══ Data provided ══
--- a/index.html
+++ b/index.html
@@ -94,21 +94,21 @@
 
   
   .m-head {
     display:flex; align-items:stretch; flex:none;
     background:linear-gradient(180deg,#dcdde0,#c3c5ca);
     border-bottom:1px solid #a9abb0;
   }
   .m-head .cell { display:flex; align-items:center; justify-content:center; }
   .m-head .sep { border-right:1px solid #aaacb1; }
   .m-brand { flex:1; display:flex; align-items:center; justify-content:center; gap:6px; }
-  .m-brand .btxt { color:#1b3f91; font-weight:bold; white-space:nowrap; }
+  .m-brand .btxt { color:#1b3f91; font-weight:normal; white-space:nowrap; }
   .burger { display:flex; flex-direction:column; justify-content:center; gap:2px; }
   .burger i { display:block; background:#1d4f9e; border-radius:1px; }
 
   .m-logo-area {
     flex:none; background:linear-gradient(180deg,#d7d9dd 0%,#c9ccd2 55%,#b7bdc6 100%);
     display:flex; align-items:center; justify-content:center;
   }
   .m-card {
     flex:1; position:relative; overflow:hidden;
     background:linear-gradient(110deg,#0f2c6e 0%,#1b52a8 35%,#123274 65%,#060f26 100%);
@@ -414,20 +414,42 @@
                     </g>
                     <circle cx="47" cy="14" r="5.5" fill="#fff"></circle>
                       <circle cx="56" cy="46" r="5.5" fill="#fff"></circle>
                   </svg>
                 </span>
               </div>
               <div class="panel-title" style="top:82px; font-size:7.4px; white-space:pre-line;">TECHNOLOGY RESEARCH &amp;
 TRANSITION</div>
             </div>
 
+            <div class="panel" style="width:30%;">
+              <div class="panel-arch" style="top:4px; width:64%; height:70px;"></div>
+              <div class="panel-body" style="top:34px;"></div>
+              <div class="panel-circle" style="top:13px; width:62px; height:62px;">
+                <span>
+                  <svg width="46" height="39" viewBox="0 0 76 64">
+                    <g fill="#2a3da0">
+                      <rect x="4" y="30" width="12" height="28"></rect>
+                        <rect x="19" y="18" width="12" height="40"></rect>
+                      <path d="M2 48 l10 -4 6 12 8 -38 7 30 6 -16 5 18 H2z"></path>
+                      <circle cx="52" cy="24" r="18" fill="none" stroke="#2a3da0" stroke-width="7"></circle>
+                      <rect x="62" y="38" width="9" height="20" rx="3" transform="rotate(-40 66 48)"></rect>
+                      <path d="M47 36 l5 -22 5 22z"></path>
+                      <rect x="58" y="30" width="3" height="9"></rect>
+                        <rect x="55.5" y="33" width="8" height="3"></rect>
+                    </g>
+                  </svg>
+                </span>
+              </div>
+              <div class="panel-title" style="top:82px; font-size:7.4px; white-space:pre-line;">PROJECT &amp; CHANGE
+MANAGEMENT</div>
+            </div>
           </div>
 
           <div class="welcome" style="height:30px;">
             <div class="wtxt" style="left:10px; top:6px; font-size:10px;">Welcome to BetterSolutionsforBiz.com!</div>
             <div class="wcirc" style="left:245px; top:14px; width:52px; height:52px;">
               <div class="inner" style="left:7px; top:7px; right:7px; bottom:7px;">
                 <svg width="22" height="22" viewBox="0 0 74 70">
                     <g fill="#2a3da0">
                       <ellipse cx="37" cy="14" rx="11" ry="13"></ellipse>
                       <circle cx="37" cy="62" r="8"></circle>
═══
══ Data provided ══
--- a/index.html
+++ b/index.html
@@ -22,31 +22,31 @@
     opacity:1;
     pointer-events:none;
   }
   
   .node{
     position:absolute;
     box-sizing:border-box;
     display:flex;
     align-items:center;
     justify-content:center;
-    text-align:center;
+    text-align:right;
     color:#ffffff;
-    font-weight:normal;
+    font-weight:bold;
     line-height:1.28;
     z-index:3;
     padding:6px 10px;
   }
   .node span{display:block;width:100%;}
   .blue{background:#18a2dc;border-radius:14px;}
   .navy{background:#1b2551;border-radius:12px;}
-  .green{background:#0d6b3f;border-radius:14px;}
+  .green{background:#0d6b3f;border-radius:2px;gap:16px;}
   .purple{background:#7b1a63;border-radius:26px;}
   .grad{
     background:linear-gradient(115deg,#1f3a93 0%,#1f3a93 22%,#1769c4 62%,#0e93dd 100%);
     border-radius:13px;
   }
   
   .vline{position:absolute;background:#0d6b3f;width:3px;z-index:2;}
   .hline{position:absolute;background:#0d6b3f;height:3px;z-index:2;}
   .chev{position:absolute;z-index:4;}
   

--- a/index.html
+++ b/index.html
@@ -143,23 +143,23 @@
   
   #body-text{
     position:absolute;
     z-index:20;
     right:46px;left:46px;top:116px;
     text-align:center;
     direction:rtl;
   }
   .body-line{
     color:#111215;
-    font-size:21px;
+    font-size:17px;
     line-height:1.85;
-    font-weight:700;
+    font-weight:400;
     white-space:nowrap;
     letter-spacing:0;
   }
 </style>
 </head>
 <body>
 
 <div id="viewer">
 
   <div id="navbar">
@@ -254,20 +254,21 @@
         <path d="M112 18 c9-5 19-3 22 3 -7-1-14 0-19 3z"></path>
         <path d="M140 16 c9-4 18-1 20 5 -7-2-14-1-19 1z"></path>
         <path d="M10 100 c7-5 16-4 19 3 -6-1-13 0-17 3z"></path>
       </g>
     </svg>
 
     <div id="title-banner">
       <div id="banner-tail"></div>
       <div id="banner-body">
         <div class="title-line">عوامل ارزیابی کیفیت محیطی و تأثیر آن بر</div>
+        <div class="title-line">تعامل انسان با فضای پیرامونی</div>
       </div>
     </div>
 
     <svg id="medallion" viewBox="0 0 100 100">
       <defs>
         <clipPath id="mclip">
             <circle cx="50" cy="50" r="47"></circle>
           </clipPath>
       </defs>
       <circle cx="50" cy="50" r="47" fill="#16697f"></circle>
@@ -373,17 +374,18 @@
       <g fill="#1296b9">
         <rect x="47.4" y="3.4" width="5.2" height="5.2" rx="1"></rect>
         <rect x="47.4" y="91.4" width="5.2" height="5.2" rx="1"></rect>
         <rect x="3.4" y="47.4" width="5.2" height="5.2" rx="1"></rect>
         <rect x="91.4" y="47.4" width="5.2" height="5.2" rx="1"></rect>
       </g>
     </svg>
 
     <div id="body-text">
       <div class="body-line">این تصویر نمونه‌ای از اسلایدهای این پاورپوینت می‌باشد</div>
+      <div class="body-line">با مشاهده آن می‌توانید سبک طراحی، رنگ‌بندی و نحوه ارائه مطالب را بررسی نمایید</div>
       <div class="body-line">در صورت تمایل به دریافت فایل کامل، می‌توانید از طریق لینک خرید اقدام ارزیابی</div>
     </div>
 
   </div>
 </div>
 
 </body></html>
═══
══ Data provided ══
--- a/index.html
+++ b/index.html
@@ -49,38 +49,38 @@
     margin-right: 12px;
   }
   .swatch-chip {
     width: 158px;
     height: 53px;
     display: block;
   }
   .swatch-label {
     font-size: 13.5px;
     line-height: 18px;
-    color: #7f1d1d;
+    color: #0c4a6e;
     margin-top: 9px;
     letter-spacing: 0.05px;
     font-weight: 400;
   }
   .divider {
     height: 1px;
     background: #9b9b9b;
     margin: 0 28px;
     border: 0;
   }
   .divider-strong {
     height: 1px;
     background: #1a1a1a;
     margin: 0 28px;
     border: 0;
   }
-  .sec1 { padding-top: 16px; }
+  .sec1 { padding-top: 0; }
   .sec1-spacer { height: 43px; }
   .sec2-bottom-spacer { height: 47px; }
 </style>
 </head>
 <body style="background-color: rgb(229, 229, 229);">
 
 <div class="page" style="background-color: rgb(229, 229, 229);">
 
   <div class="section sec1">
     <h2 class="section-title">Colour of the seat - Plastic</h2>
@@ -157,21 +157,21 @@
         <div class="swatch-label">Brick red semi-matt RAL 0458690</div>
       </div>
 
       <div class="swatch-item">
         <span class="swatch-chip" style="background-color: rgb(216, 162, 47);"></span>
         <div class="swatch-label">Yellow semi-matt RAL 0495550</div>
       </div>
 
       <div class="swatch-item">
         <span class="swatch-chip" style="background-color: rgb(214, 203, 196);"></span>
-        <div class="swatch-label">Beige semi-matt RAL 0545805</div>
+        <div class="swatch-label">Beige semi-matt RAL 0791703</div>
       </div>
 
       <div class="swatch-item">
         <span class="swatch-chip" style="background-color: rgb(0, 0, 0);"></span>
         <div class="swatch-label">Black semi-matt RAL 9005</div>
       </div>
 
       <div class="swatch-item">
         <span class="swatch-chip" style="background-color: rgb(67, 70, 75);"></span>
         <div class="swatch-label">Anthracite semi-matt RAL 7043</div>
═══
Problem to solve: Determine how many lines above contain the string "center". Give only that number.

Response below: 8